## Records to process
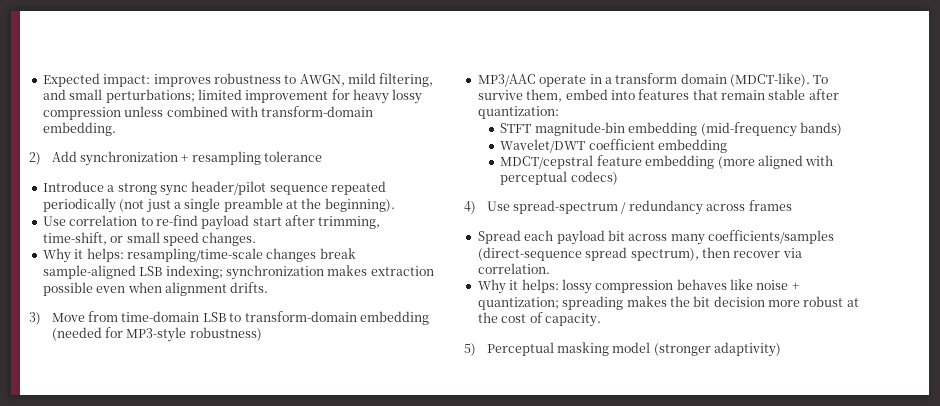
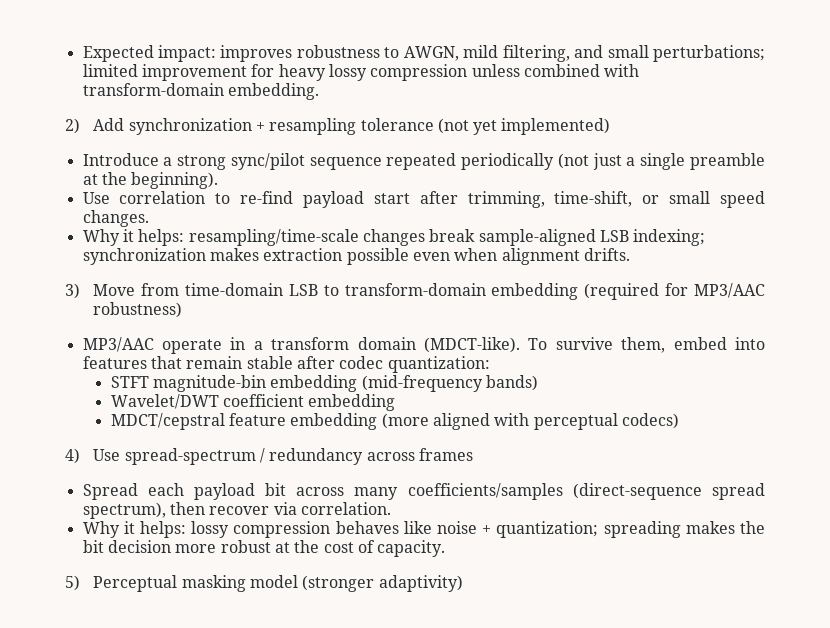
- 2) Add synchronization + resampling tolerance
+ 2) Add synchronization + resampling tolerance (not yet implemented)
- Introduce a strong sync header/pilot sequence repeated periodically (not just a single preamble at the beginning).
+ Introduce a strong sync/pilot sequence repeated periodically (not just a single preamble at the beginning).
- 3) Move from time-domain LSB to transform-domain embedding (needed for MP3-style robustness)
+ 3) Move from time-domain LSB to transform-domain embedding (required for MP3/AAC robustness)
- To survive them, embed into features that remain stable after quantization:
+ To survive them, embed into features that remain stable after codec quantization:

## How to complete this task
Whenever a line above contains "repeated", copy that line.

## Result
- Introduce a strong sync header/pilot sequence repeated periodically (not just a single preamble at the beginning).
+ Introduce a strong sync/pilot sequence repeated periodically (not just a single preamble at the beginning).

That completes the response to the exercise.